_What to produce_: Set down every record below exactly as it stands, minus the pictures.

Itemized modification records
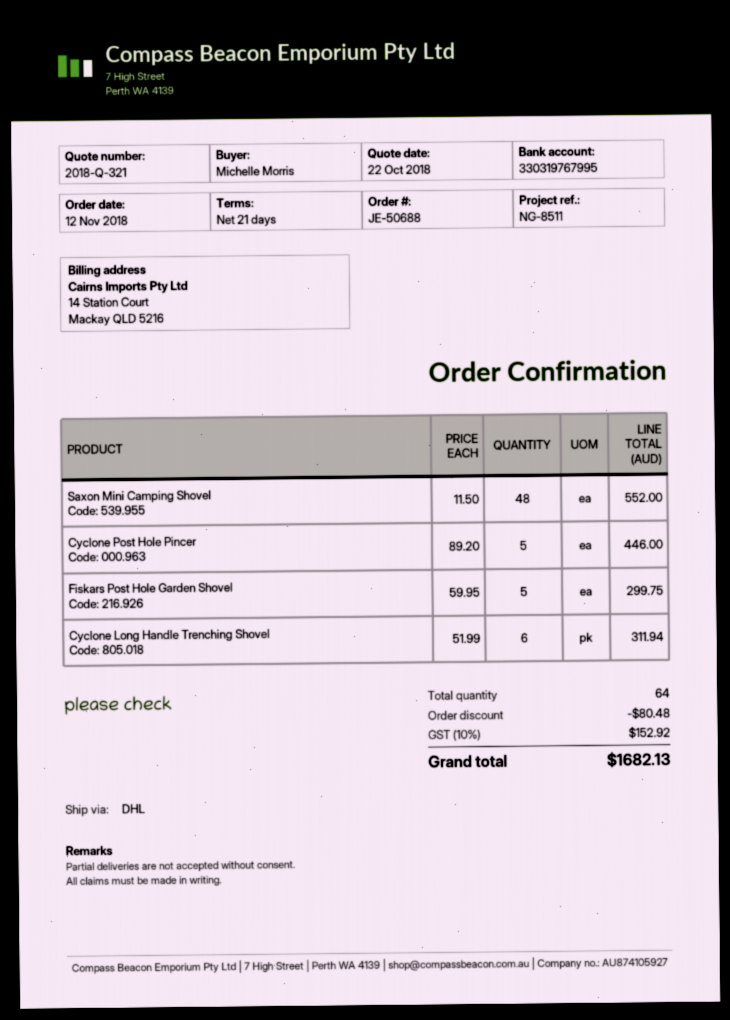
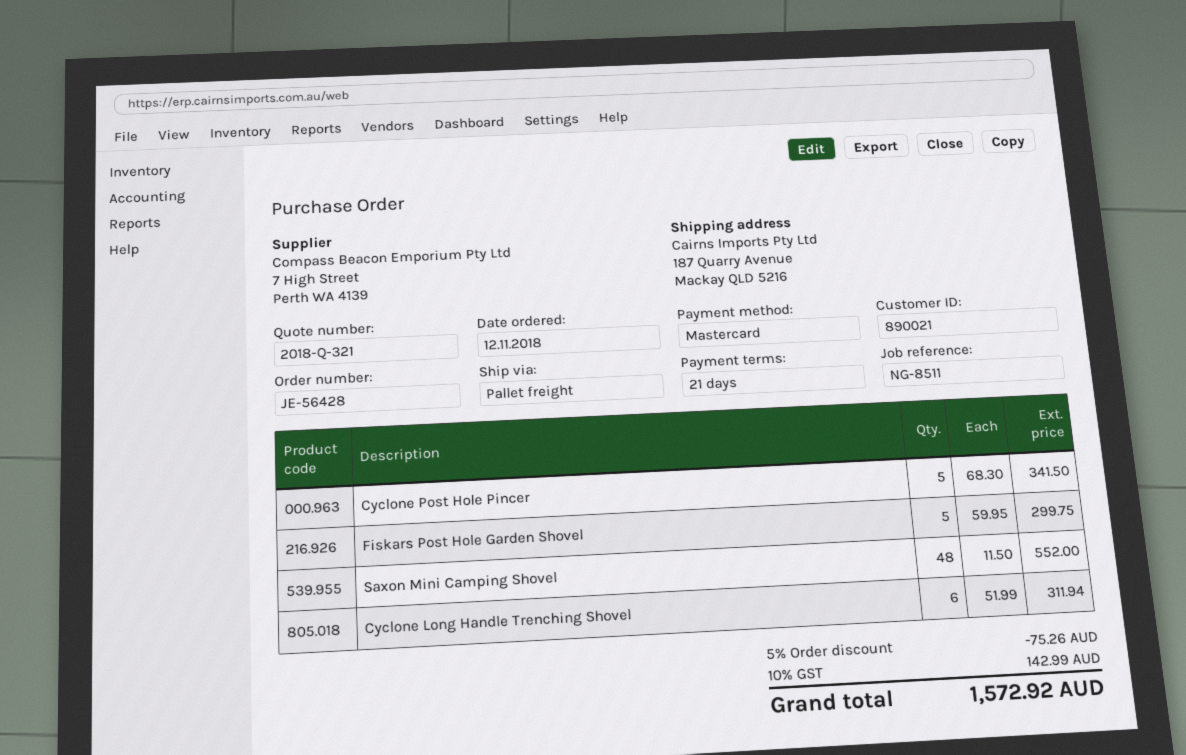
order number: JE-50688 -> JE-56428
shipping method: DHL -> pallet freight
Cyclone Post Hole Pincer: 5 x 89.20 = 446.00 -> 5 x 68.30 = 341.50
discount: 80.48 -> 75.26
tax: 10% = 152.92 -> 10% = 142.99
total: 1682.13 -> 1572.92

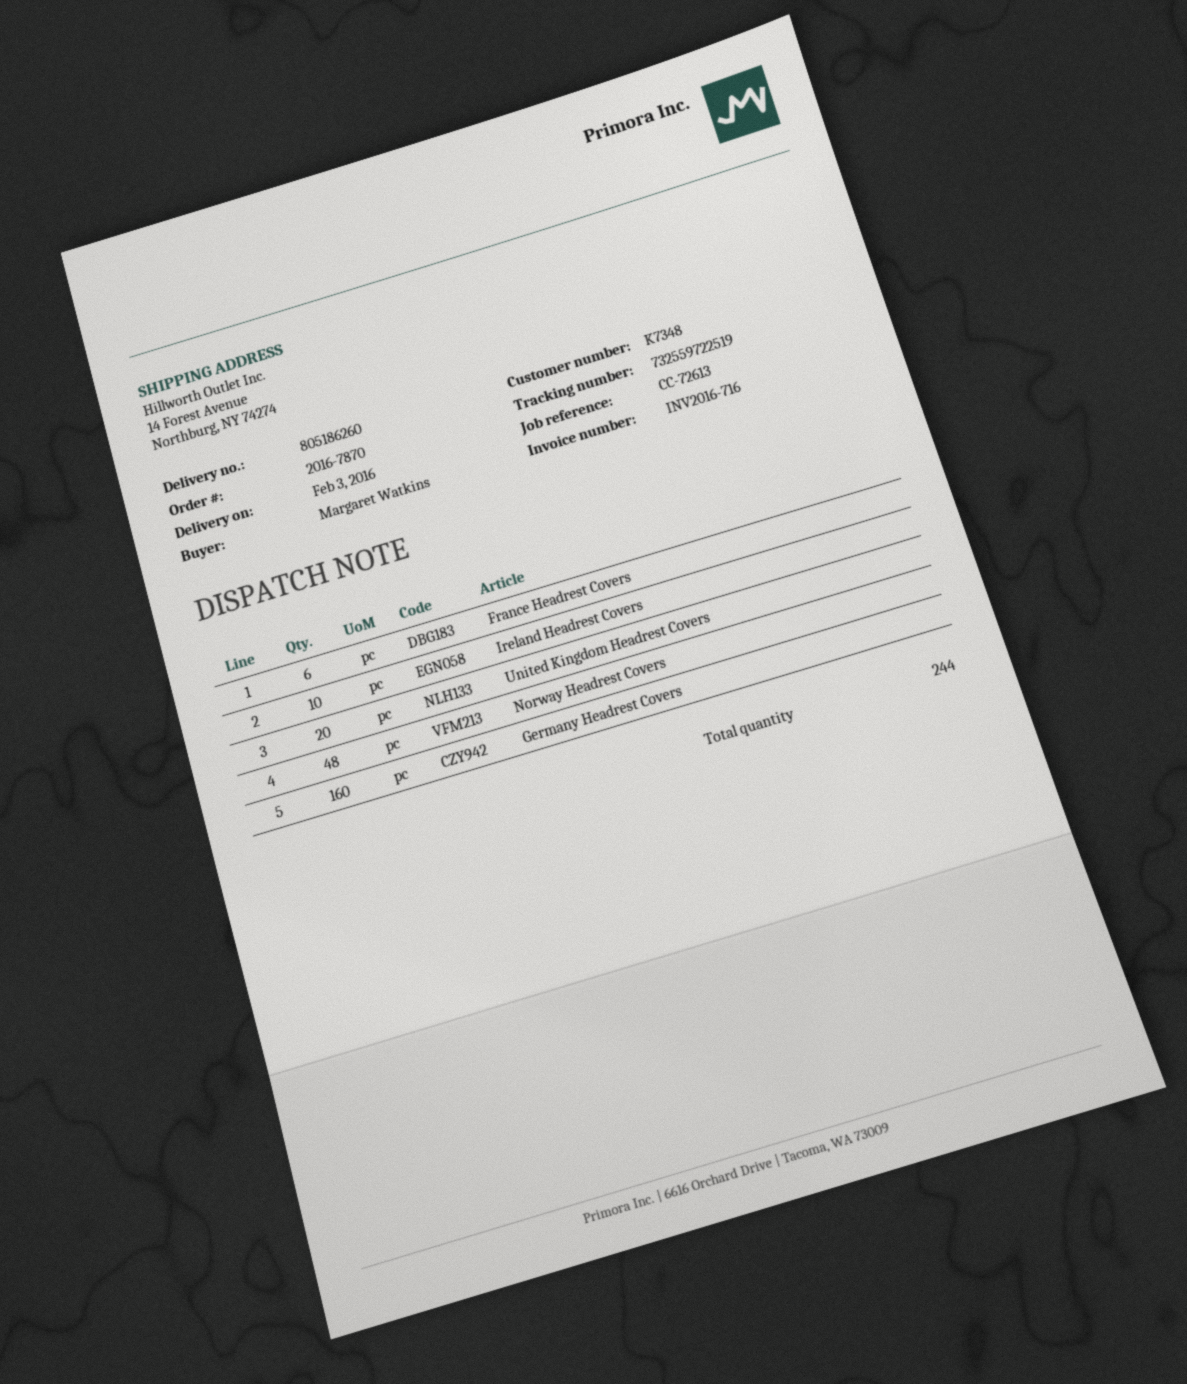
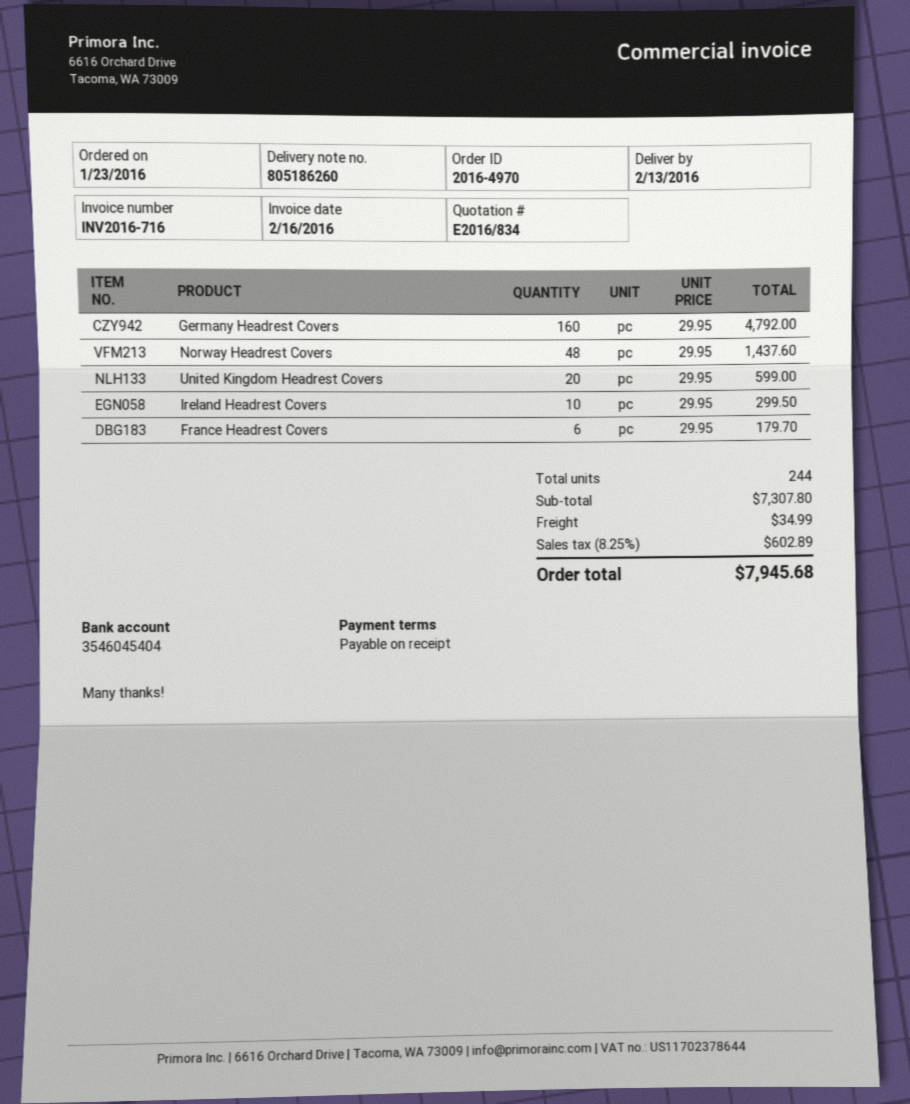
order number: 2016-7870 -> 2016-4970
delivery date: 2016-02-03 -> 2016-02-13

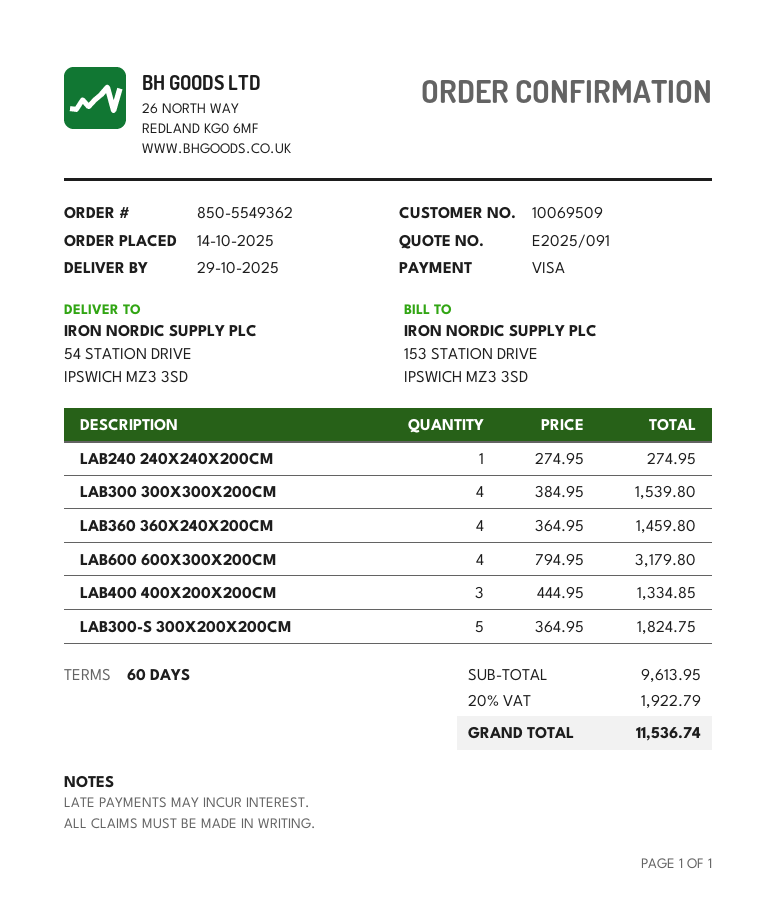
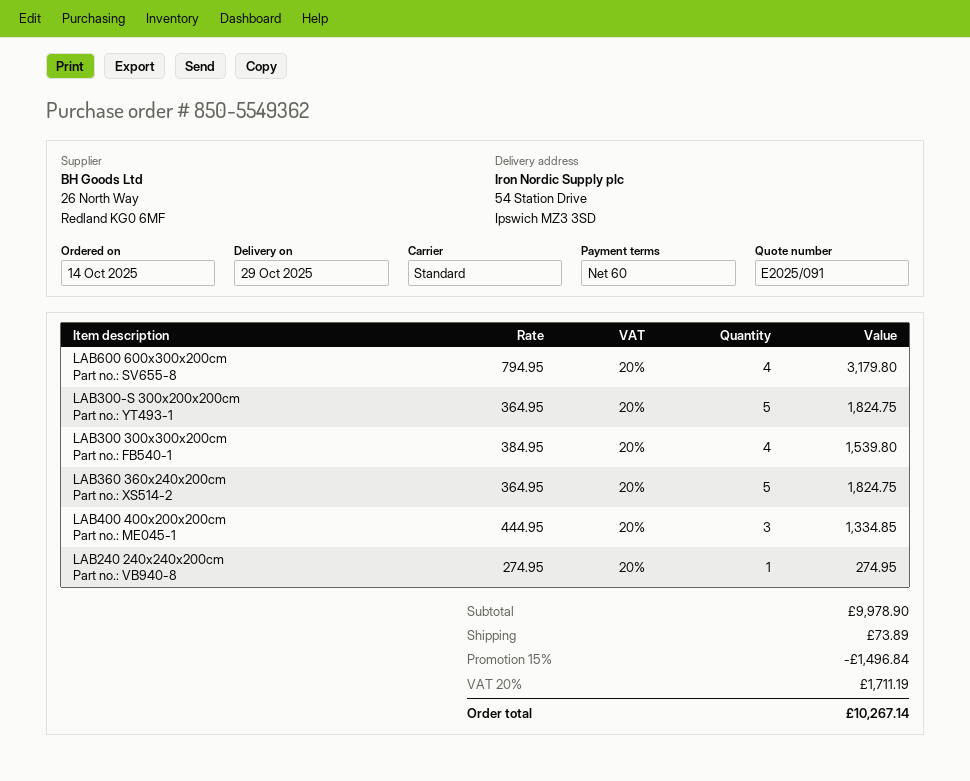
LAB360 360X240X200CM: 4 x 364.95 = 1459.80 -> 5 x 364.95 = 1824.75
subtotal: 9613.95 -> 9978.90
discount: none -> 15% = 1496.84
shipping: none -> 73.89
tax: 20% = 1922.79 -> 20% = 1711.19
total: 11536.74 -> 10267.14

_Answer section_:
order number: JE-50688 -> JE-56428
shipping method: DHL -> pallet freight
Cyclone Post Hole Pincer: 5 x 89.20 = 446.00 -> 5 x 68.30 = 341.50
discount: 80.48 -> 75.26
tax: 10% = 152.92 -> 10% = 142.99
total: 1682.13 -> 1572.92

order number: 2016-7870 -> 2016-4970
delivery date: 2016-02-03 -> 2016-02-13

LAB360 360X240X200CM: 4 x 364.95 = 1459.80 -> 5 x 364.95 = 1824.75
subtotal: 9613.95 -> 9978.90
discount: none -> 15% = 1496.84
shipping: none -> 73.89
tax: 20% = 1922.79 -> 20% = 1711.19
total: 11536.74 -> 10267.14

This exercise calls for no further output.